The next week I read that Geoffrey Chaucer, master of Middle English storytelling, but not one generally known for his knowledge of ornithology, wrote that birds choose their mates on February 14. My geese had been frolicking just a couple days before Valentine's Day and I decided they must have been engaging in an early anniversary celebration.

I am accustomed to seeing flocks of geese slicing through the sky over Sandhill during the winter. At least once every year I find myself standing in the front yard with my neck bent back, hoping to see one of them break formation, leave a gap in the vee and veer off to find a life of nonconformity.

That, of course, is not going to happen. Canada geese, like most animals, are predictable, their habits certain, their conduct sure. They fly south in winter, back north in spring. They travel in groups. They mate for life.

Our culture doesn't value predictability and conformity very much. Entertainers, politicians, artists, all those in the public forum proclaim the value of being a maverick. Even athletes, whose very notoriety arises from an activity that requires a concerted effort by a number of people (something called a team), get more attention for individual behavior that is outrageous and shocking.

Having watched my geese for those few moments that morning, though, I figured out that it is the predictability, the certainty, the unvarying nature of their lives that draws our attention, that creates the beauty for those of us who watch. I realized that I don't really want one of them to break the symmetry of the vee.
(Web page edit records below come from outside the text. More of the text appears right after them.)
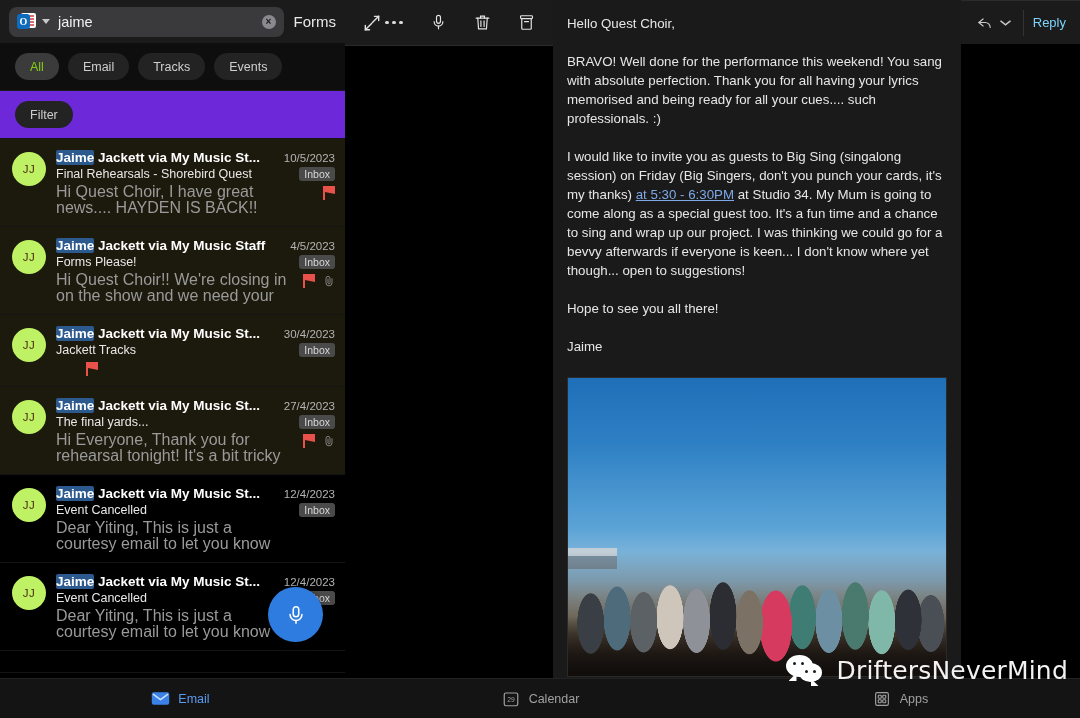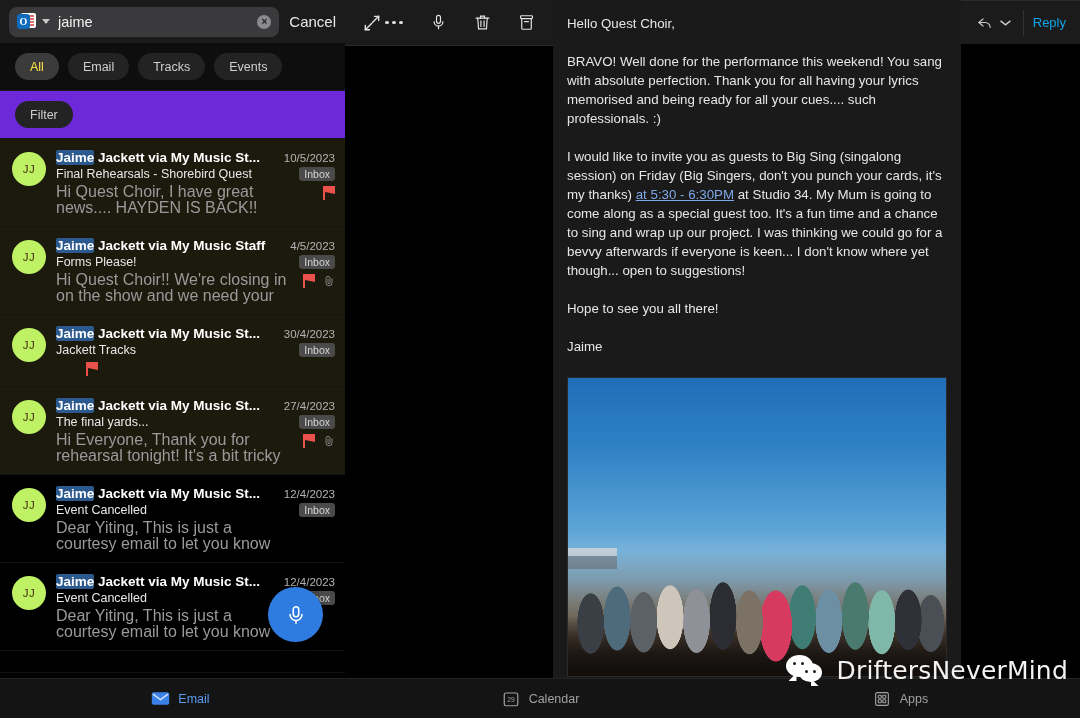--- a/index.html
+++ b/index.html
@@ -349,7 +349,7 @@
           <span class="search-value">jaime</span>
           <span class="clear-btn">×</span>
         </div>
-        <span class="cancel-btn">Cancel</span>
+        <span class="cancel-btn">Forms</span>
       </div>
 
       <div class="scope-row">

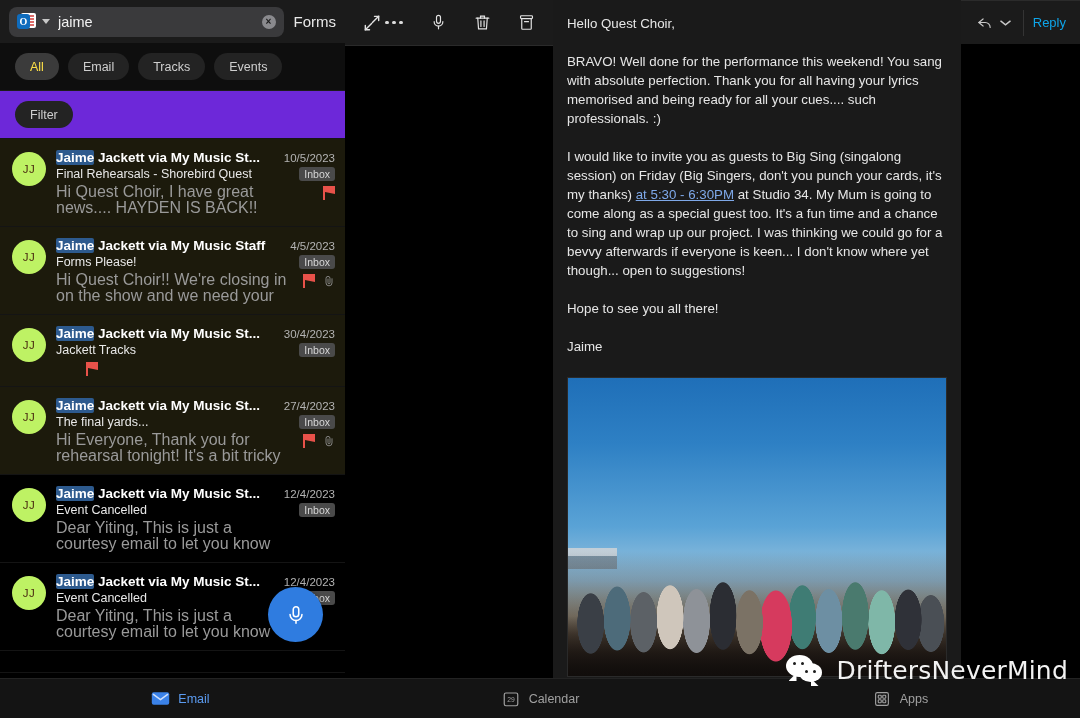--- a/index.html
+++ b/index.html
@@ -278,7 +278,7 @@
     padding: 0 14px; gap: 9px;
   }
   .reply-ctl { display: flex; align-items: center; gap: 6px; padding-right: 12px; border-right: 1px solid #343434; height: 26px; }
-  .reply-text { color: #0ea5e9; font-size: 13px; }
+  .reply-text { color: #7dd3fc; font-size: 13px; }
 
   
   .bottom-nav {

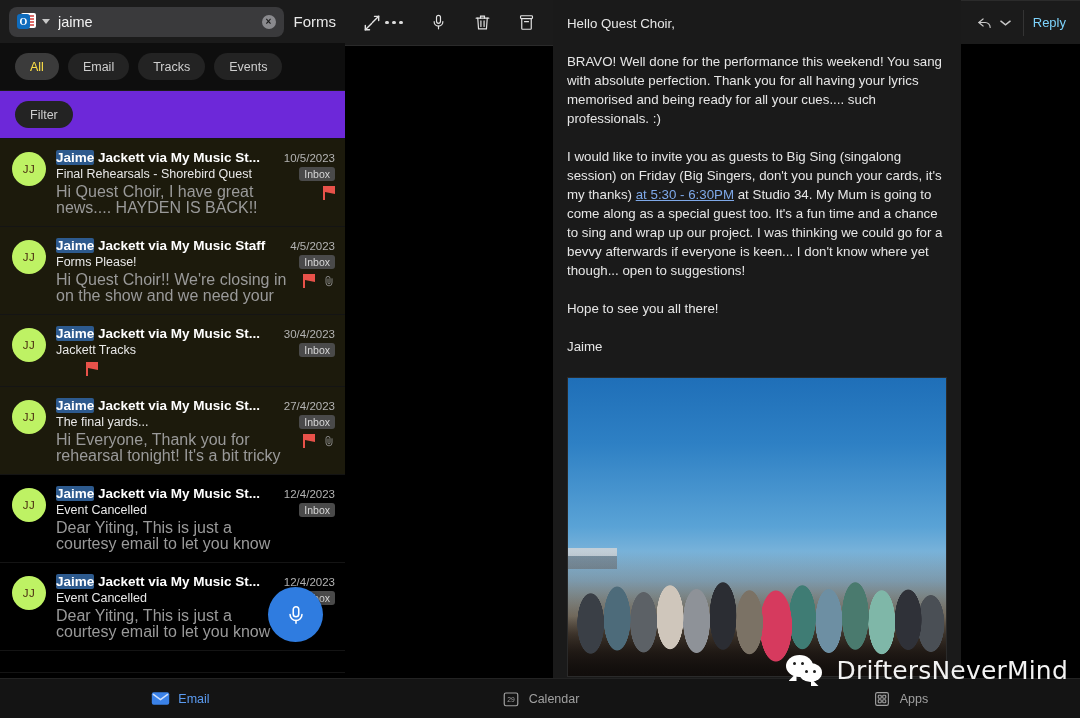--- a/index.html
+++ b/index.html
@@ -112,7 +112,7 @@
     padding: 0 15px;
     white-space: nowrap;
   }
-  .pill.active { background: #3b3b3b; color: #fde047; }
+  .pill.active { background: #3b3b3b; color: #84cc16; }
 
   .filter-row {
     height: 48px; flex: 0 0 48px;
It is comforting, when the stock market falls 600 points in one day, to know that the cardinals will still be hopping around the edges of the fields picking up seeds with their yellow beaks. It is reassuring, when the unemployment statistics are at their highest level in 20 years, to know that the daffodils will soon be breaking the skin of the earth and waving in the breeze. It is soothing, when the newspaper prints six pages of foreclosure notices, to watch two geese, sweethearts through and through, dance like nobody's watching.